Joined: Jul 30, 2003
Posts: 493
Jim/Andrew/Phil,
Thank you. Exception handling is of immense interest to me. As I might have mentioned in some other thread, we have a rather large J2EE application that could have used better exception handling and logging; maintaining it is not easy. A top town exception handling strategy coupled with a well thought-out logging use might have made things a lot easier.

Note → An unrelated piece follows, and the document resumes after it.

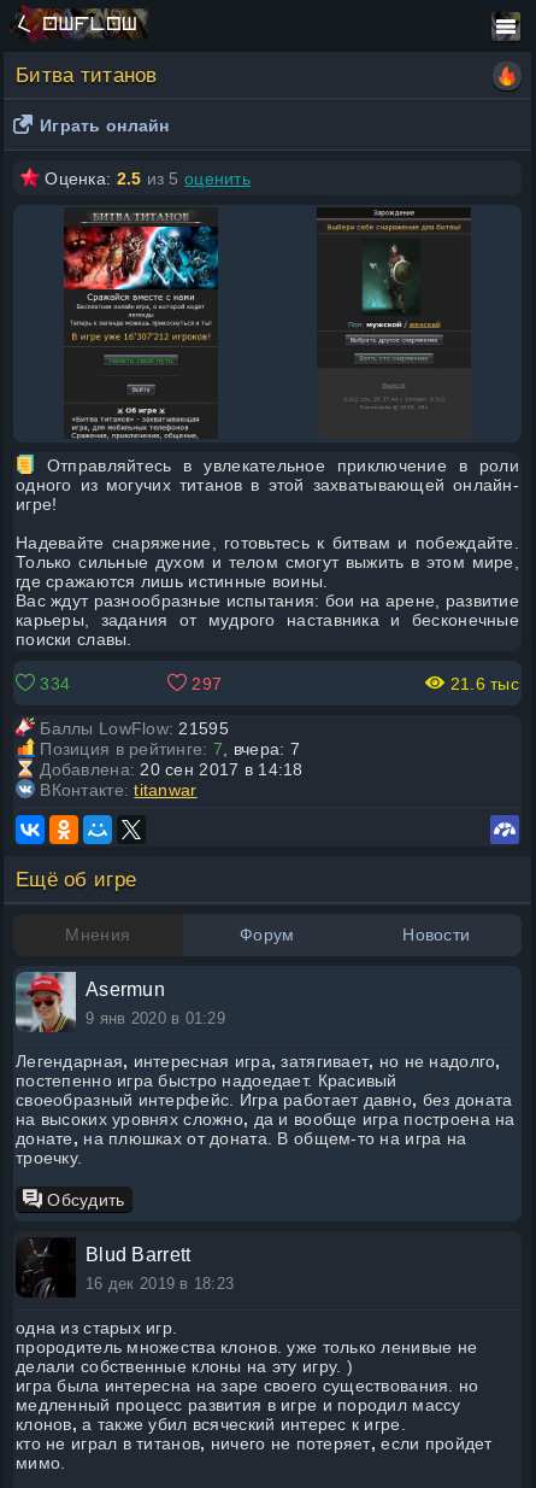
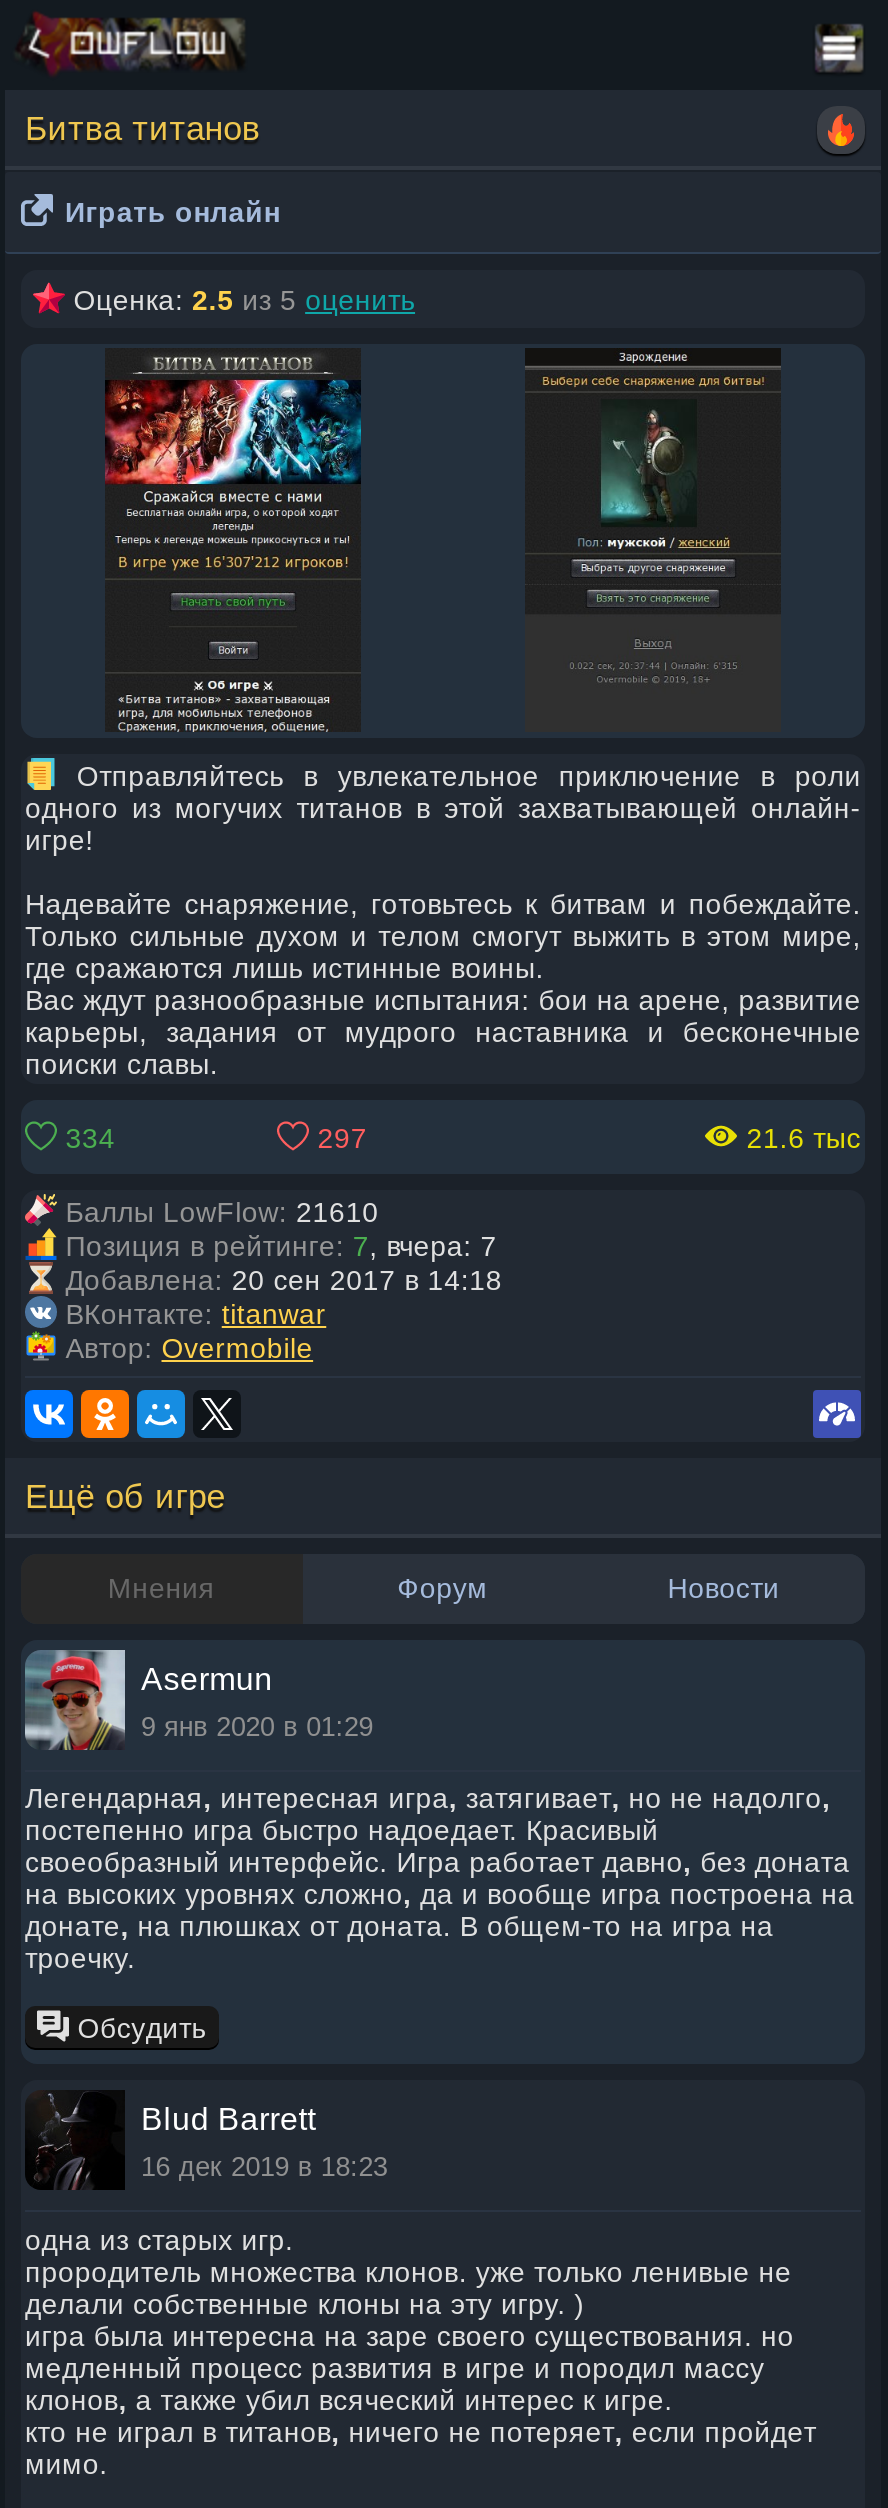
[40,719,229,738] Баллы LowFlow: 21595 -> [66,1196,379,1228] Баллы LowFlow: 21610
none -> [66,1332,313,1364] Автор: Overmobile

Andrew, I want to thank you for urging me to consider putting logging in my application. I have done it. It has been very useful in debugging and even more important understanding the finer details of concurrent "booking" of the hotel rooms.
Regards.
Bharat
Jim Yingst
Wanderer
Sheriff

Joined: Jan 30, 2000
Posts: 18671
[Philippe]: I agree 100% with all his arguments


[Andrew]: You might be interested in reading Does Java need Checked Exceptions? by Bruce Eckel
Yup, I'd seen that, but it's a good reminder. See also CheckedExceptionsAreOfDubiousValue. I too am on the fence here; checked exceptions alternate between being annoying and being useful. But I should note that my DBAccessException was originally a RuntimeException, which made initial development simpler. Uncertain what to do about an excption or other error condition? Just convert it to a DBAccessException, throw it, and worry about it later. But when I recently switched DAE to Runtime (temporarily), it was instructive to see the results. On one had, it was a bit tedious to go through a bunch of methods and have them explicitly declare new throws clauses (even if eclipse makes this reasonably simple). But it also forced me to look at everywhere the exceptions were being propagated, and I did find some areas where my handling of them had been less than optimal. So if I had an ongoing contract with Bodgett & Scarper, I'd probably be lobbying them to revise the DB API and let DAE be a checked exception. With the caveat that any programmer found wrting an empty catch block (with no comment explaining why it's OK in a particular case) shoud be summarily beaten.